DETAILED DESCRIPTION
[0016] As discussed in detail below, embodiments of the present
technique provide a method for repairing a component, for example,
an airfoil. The method includes removing a deformed portion of a
component to define a native component portion. A replacement
portion is added to the native component portion. The replacement
portion is adaptively machined based on one or more parameters of
the native component portion and also one or more original design
parameters of the component. Other embodiments include a
computer-implemented method, a tangible medium including
computer-readable or machine-readable code, and a method of
operating an adaptive machining system configured to repair a
component based on at least in part on an original design intent,
an optimum design, or a combination thereof, as well as present
measurements (e.g., dimensions) of the component undergoing repair.
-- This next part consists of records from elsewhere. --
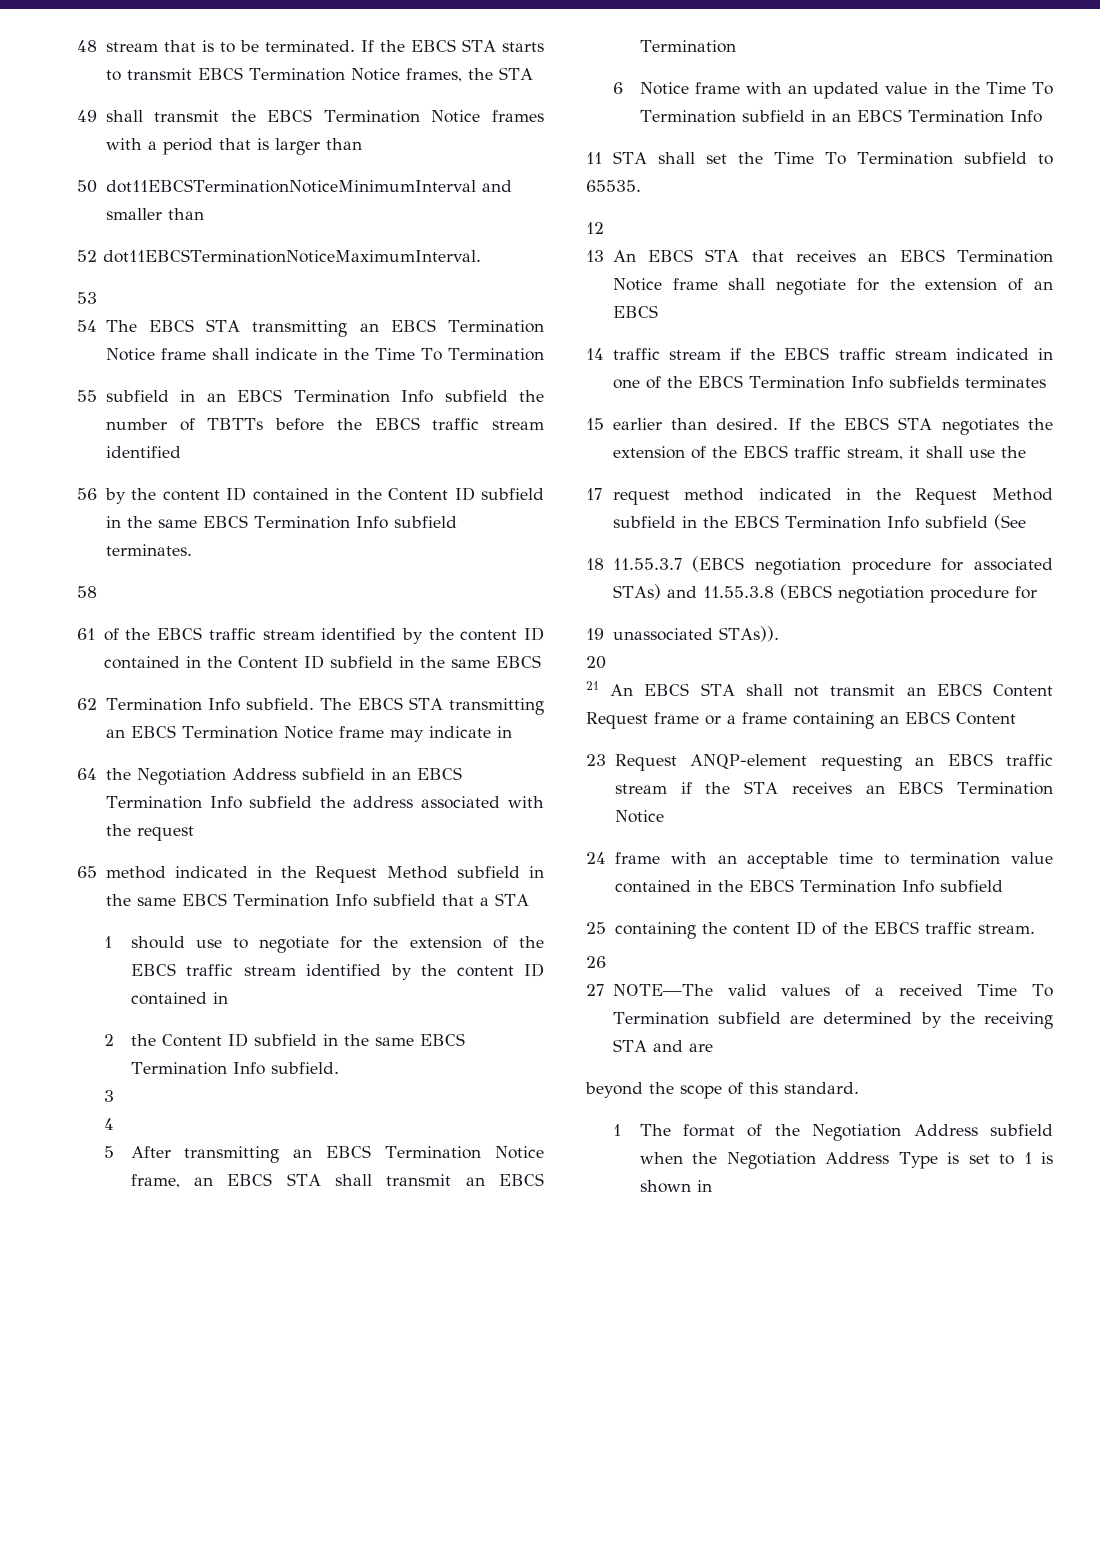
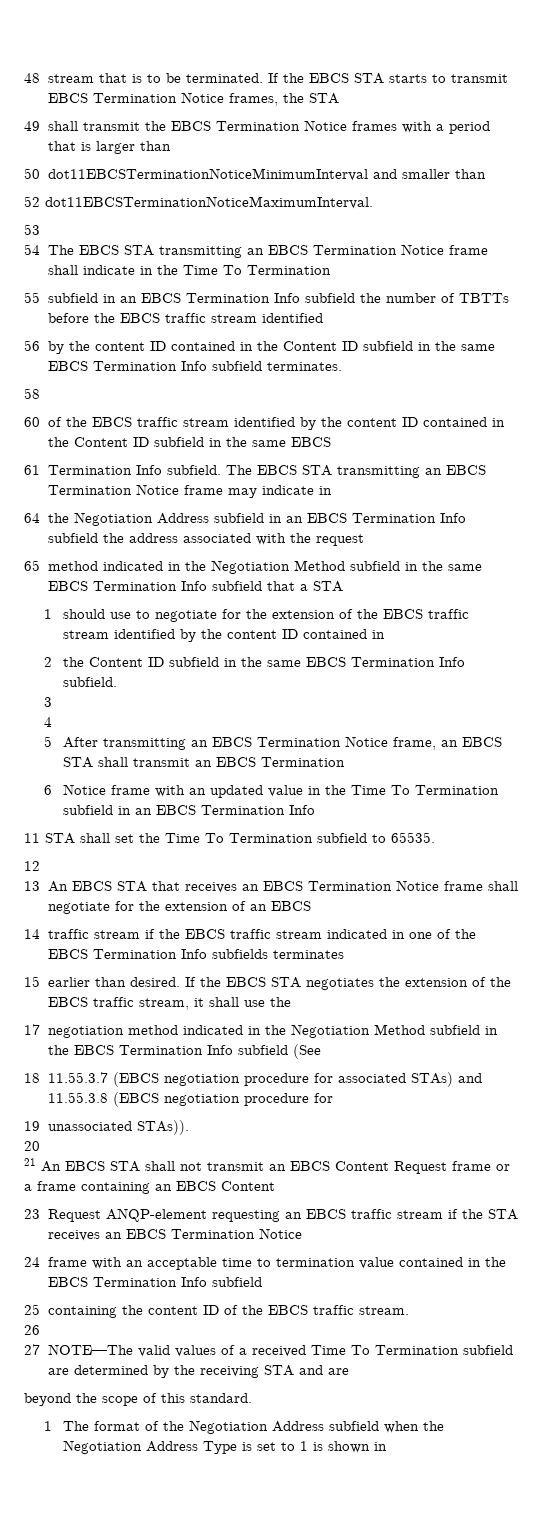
- 61 of the EBCS traffic stream identified by the content ID contained in the Content ID subfield in the same EBCS
+ 60 of the EBCS traffic stream identified by the content ID contained in the Content ID subfield in the same EBCS
- 62 Termination Info subfield.
+ 61 Termination Info subfield.
- 65 method indicated in the Request Method subfield in the same EBCS Termination Info subfield that a STA
+ 65 method indicated in the Negotiation Method subfield in the same EBCS Termination Info subfield that a STA
- 17 request method indicated in the Request Method subfield in the EBCS Termination Info subfield (See
+ 17 negotiation method indicated in the Negotiation Method subfield in the EBCS Termination Info subfield (See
In one embodiment, the exemplary technique is applicable to a
manufactured component having an undesirable shape, e.g. an airfoil
with a blunted leading edge.
[0017] The exemplary embodiments provide a technique for defining
and machining the final shape of a repaired part. The exemplary
technique employs a geometric model of the component. This model
may be a CAD model or geometry constructed from a library of
measurement data. In one embodiment, the model may be a mesh model.
The exemplary technique extrapolates information from measured
points on the component and computer model to obtain a smooth
"as-is" shape of the component. An initial position for the
computer model is determined using a rigid body transformation
computed using points measured on a surface of the native component
portion. This provides an initial preferred location and
orientation for shaping the newly added replacement portion. The
transformed model geometry is then deformed using a function or
process to smoothly blend the native component portion with the
replacement portion. Actual tool paths or other processing steps
are then derived from either the new geometry, or through the
application of the rigid body transformation and the deformation
process directly to nominal tool paths or process parameters. The
shape attributes for the replaced portion may be easily controlled
by the user, allowing optimization and customization of the
machining process. Specific embodiments of the present technique
are discussed below referring generally to FIGS. 1-5.
[0018] Referring to FIG. 1, an exemplary adaptive machining system
10 used for machining a component 12 such as, for example, an
airfoil of an aircraft engine, is illustrated in accordance with
certain embodiments of the present technique. The system 10
includes a measurement system 14 configured to provide a first set
of measurement points 16 on the component 12 having an undesirable
portion. The undesirable portion includes a deformation, a damaged
portion, an undesirable shape, or a combination thereof. It should
be noted herein that the measurement points 16 are in the "x, y, z"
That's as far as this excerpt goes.